Bellamy tried not to panic. "So what happened to them?"
"Bellamy," she said gently. "You know I cannot tell you that."
"We have to find them."
"Once you have healed, we will leave this place and search for them," she promised. "But right now, you cannot even move… you must focus your strength on your healing. Your death will do them no good."
His mind was racing, but he forced himself to stay calm. "Okay then," he said, finally. "So what do we have to do to get me better?"
"Drink this," Echo instructed, tilting a cup to his lips. Whatever she was feeding him tasted disgusting, but he downed the whole thing without complaint. "You must do everything we say if you wish to save your leg, your life, and your sister. Do you understand?"
He nodded. "Who's 'we'?"
Echo called out in Trigedasleng, and an older woman appeared at her side, clicking her tongue as though chiding him. "This is Lala," Echo explained. "The healer of this village. She is working hard to snatch you from death."
"Tell her thank you," Bellamy said. "Please."
Echo nodded and said to Lala, "Belomi ron chich mochof." Lala smiled at him and patted his cheeks in her hands, nodding. She spoke to Echo for a moment, and then Echo smiled at the woman, nodding her head before saying to Bellamy, "She hopes that you live."
"Well that makes two of us," he said dryly, as Lala moved away.
"Three," Echo said. Something about her tone made him look at her, and they locked eyes, her own soft with concern. She gingerly wiped a cool, wet cloth over his burning skin, down his face, over his neck, and across his chest, still looking into his eyes as she did so. He didn't know her well enough to read her, so he wasn't sure if it was confidence or concern that he saw in her eyes as she evaluated his well-being, or lack thereof.
She tucked her hand behind his head and lifted his chin, pressing another cup of bitter liquid to his lips. "This will make you sleep," she said. "We must clean and dress your wound now, and you will not be able to stand the pain."

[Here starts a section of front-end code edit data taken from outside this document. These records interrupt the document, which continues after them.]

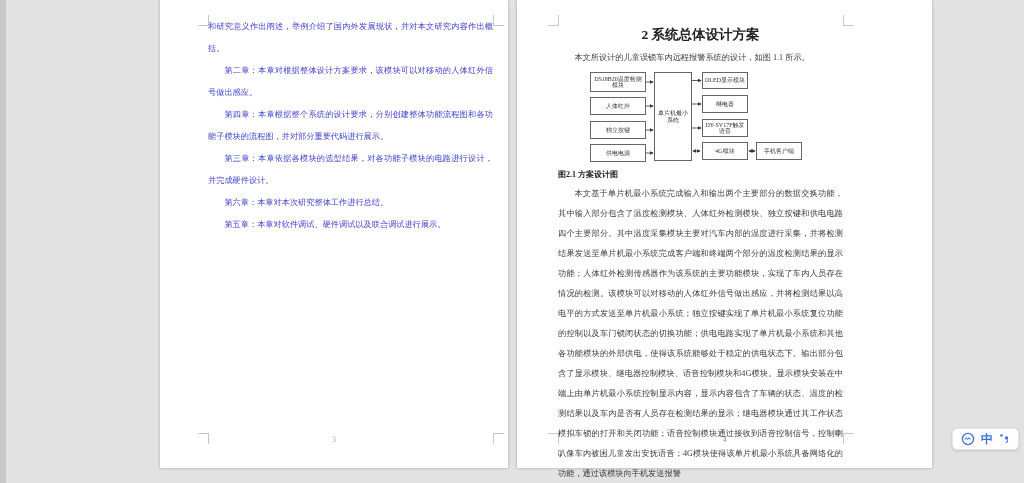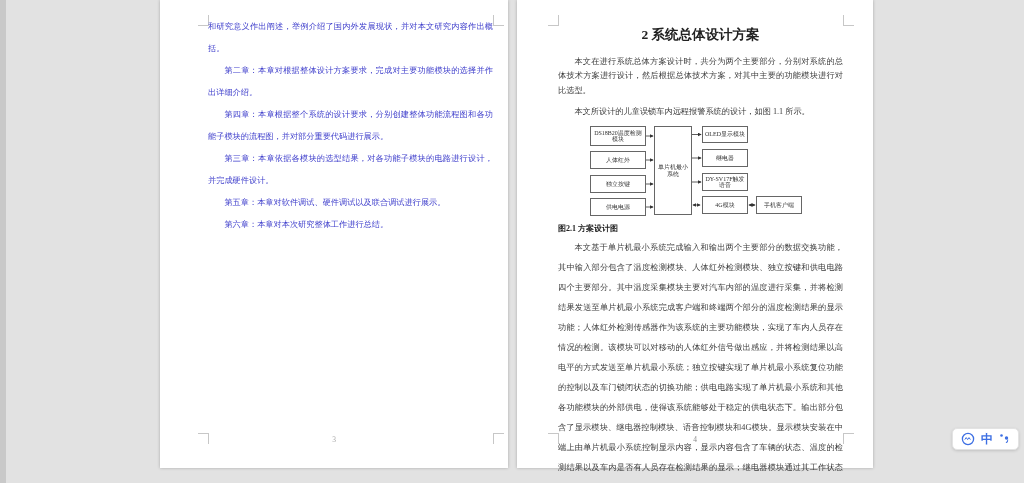"2 系统总体设计方案" .page-right { width: 356px -> 415px }
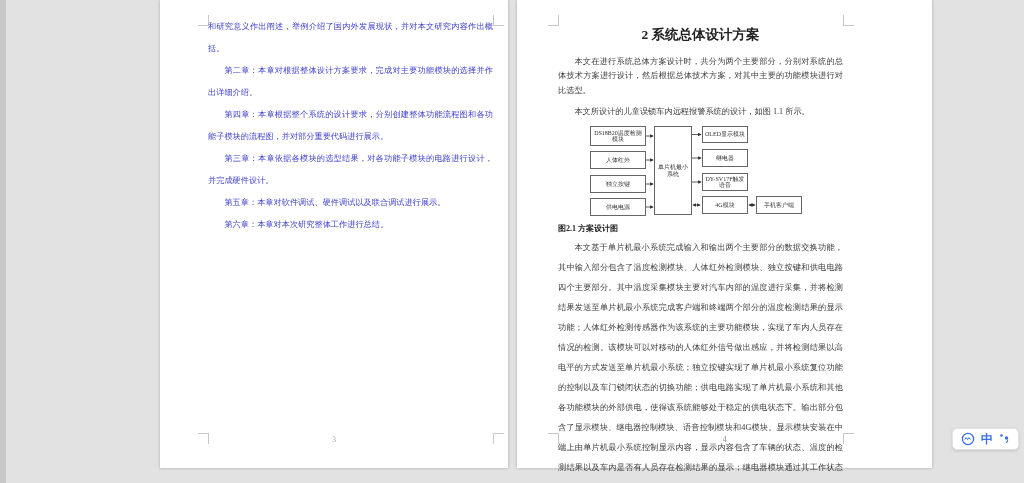"本文在进行系统总体方案设计时，共分为两个主要部分，分别对系统的总体技术方案进行设" p.body-p { html: <p>本文在进行系统总体方案设计时，共分为两个主要部分，分别对系统的总体技术方案进行设计，然后根据总体技术方案，对其中主要的功能模块进行对比选型。</p> -> none }
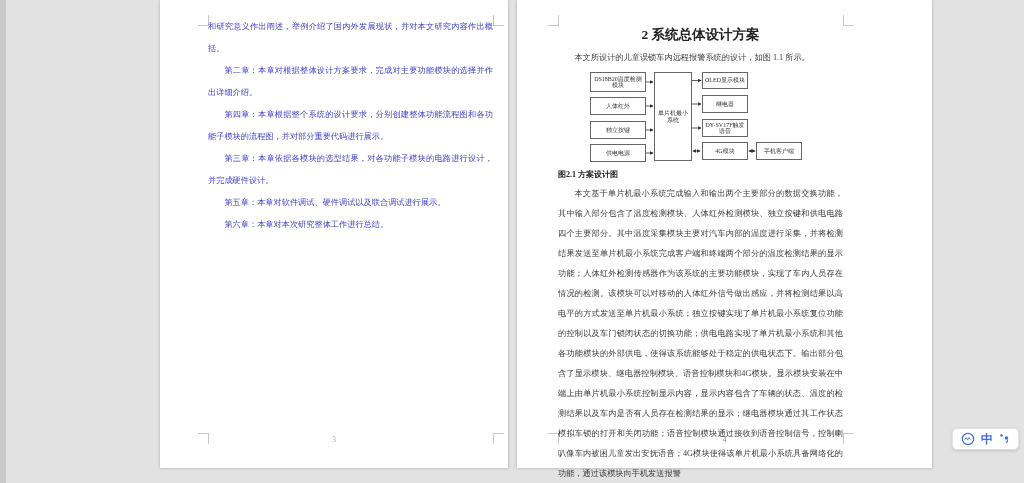"第二章：本章对根据整体设计方案要求，完成对主要功能模块的选择并作出详细介绍。" p.ind { text: 完成对主要功能模块的选择并作出详细介绍 -> 该模块可以对移动的人体红外信号做出感应 }
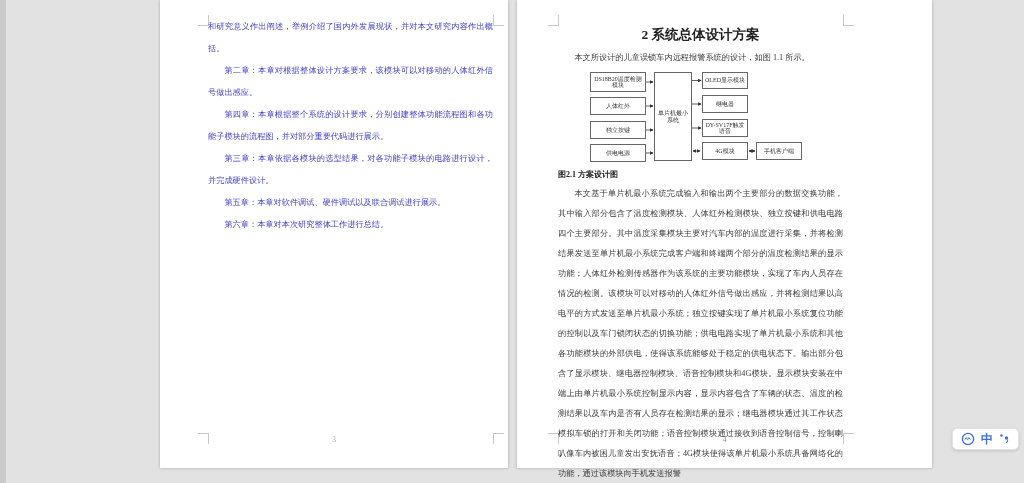"第五章：本章对软件调试、硬件调试以及联合调试进行展示。" p.ind { order: before "第六章：本章对本次研究整体工作进行总结。" -> after "第六章：本章对本次研究整体工作进行总结。" }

Bellamy gritted his teeth but drank the liquid down, draining every bit of it. Even before he was finished his head started swimming as she gently laid it back on the furs. She resumed cooling him, soothing his fiery skin as she waited for unconsciousness to overcome him. He reached up and caught her hand, curling his fingers around hers. "Thank you," he whispered.
Echo's eyes flickered to their hands, then back to him. For a long moment she did nothing, until he felt the smallest bit of pressure as her fingers tightened around his. But then she pulled back abruptly, glaring at him. "Do not make things more complicated than they already are," she said in annoyance, dunking the cloth back in the cold water and sweeping it more firmly across his skin.
He felt like a chastised little boy and he didn't know quite what to say. He'd only been trying to thank her for all the hard work she was doing, all the effort she was putting into keeping him alive. Finally, feeling a bit ridiculous, he just said, "Sorry."
Echo narrowed her eyes, looking at him sharply as if she thought he might be insincere. Satisfied that he had meant his apology, she nodded. His vision was blurry now, and his hearing was starting to fade as he felt the darkness closing in. He tried not to be afraid, tried not to feel like he was dying, tried to remember that he trusted her. Her eyes were steady and warm.
"Your fight is not over, Bellamy," she said firmly, and he felt the cool touch of her palm against his cheek. The last thing he remembered was her face leaning in close, her long hair tickling his chest, and then the gentle touch of her lips against his. But he couldn't be sure if it was real or part of a dream.